Reconnaissance virtuelle
Cette discrimination et l’absence de droits et de sécurité par rapport à la terre expliquent la féminisation croissante de la pauvreté en milieu rural. Le travail des femmes, qui constituent pourtant la principale source de main d’œuvre familiale et rurale, peine à se retrouver dans la comptabilité nationale, puisqu’elles ne sont pas reconnues comme agricultrices à part entière. Quand elles accèdent à la terre, c’est en général pour un droit d’usage et par le biais de leur mari ou d’un membre de la famille, sans contrôle des bénéfices et sans transfert de propriété à la mort du conjoint. De plus, les terres dont elles disposent sont souvent de mauvaise qualité et leur permettent à peine de contribuer aux revenus du ménage.

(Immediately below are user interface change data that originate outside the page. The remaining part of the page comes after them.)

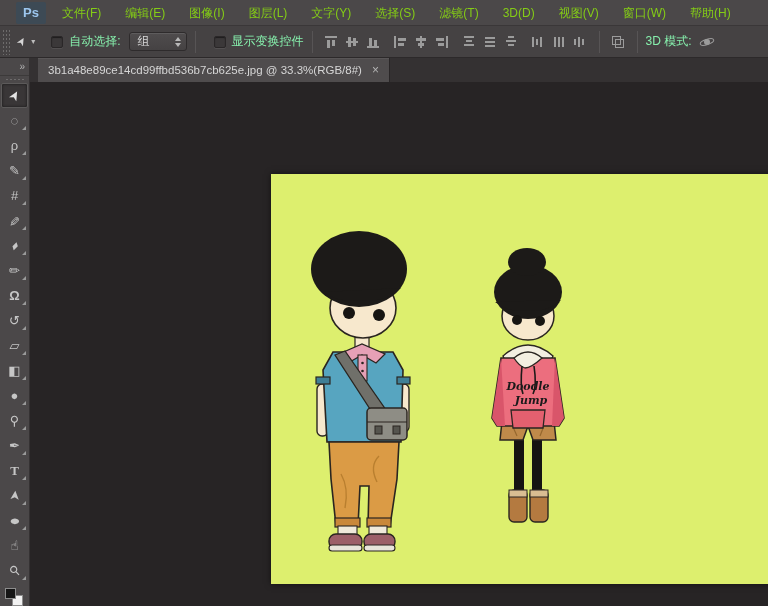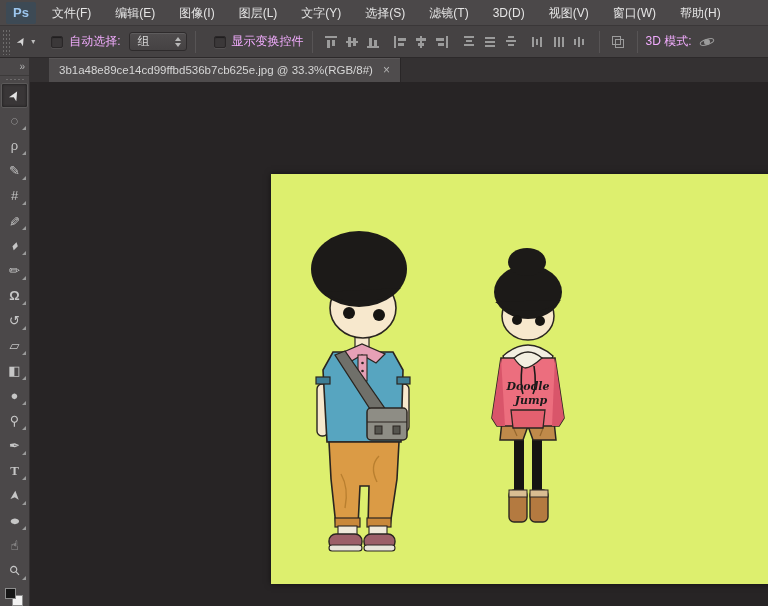"Ps" .menubar { padding-left: none -> 10px }
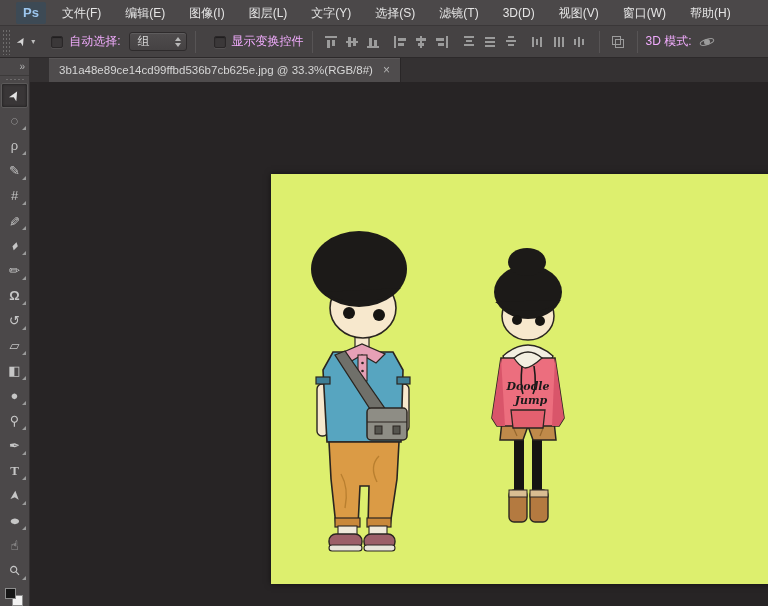"文件(F)" .menu-item { color: #e5e5e5 -> #84cc16 }
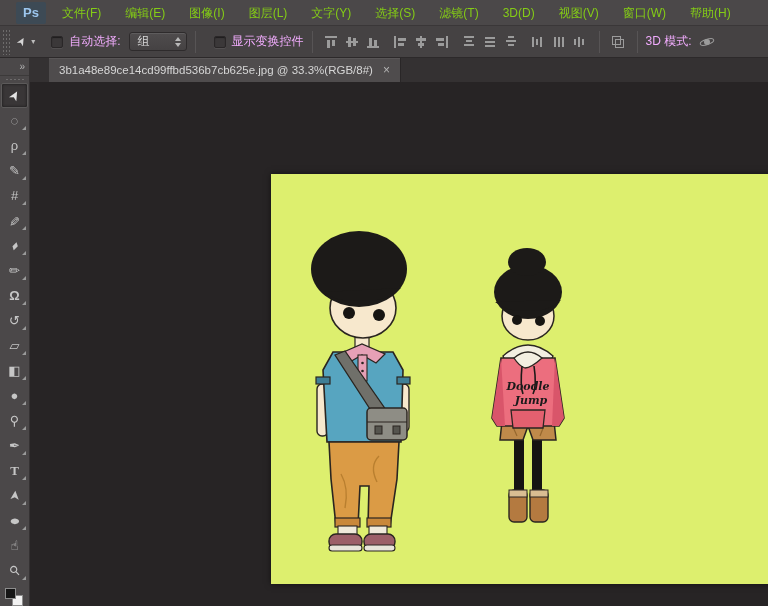"自动选择:" .opt-label { color: #f0abfc -> #86efac }
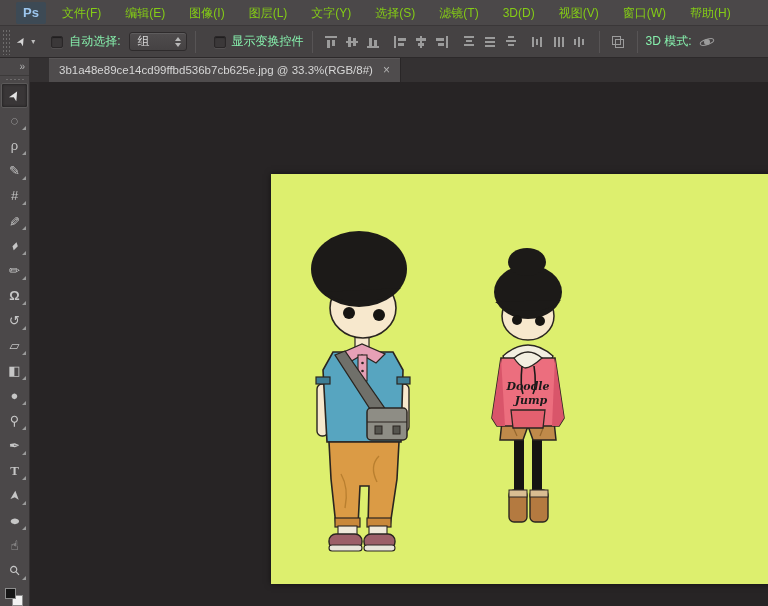"3b1a48e89ce14cd99ffbd536b7cb625e.jpg @" .tab { margin-left: 19px -> 8px }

Pourtant les textes juridiques du Sénégal accordent les mêmes droits aux hommes et aux femmes et reconnaissent un égal accès à la terre et aux moyens de production. L’article 15 de la Constitution du Sénégal de 2001 réaffirme son adhésion à la Convention sur l’élimination de toutes les formes de discrimination à l’égard des femmes. Mais compte tenu de l’analphabétisme et de la sous représentation des femmes dans les instances de décisions, notamment dans les conseils ruraux, elles n’ont pas accès à l’information juridique et ne peuvent peser sur les décisions relatives à l’octroi des terres.
Dès lors, la priorité doit être de favoriser l’accès des femmes aux instances de pouvoirs, de les former sur les textes juridiques, notamment ceux liés à la décentralisation, afin de leur donner une capacité de mobilisation et de plaidoyer débouchant sur des mesures concrètes (redistributions, titres fonciers) et sur la reconnaissance de leur statut de productrices.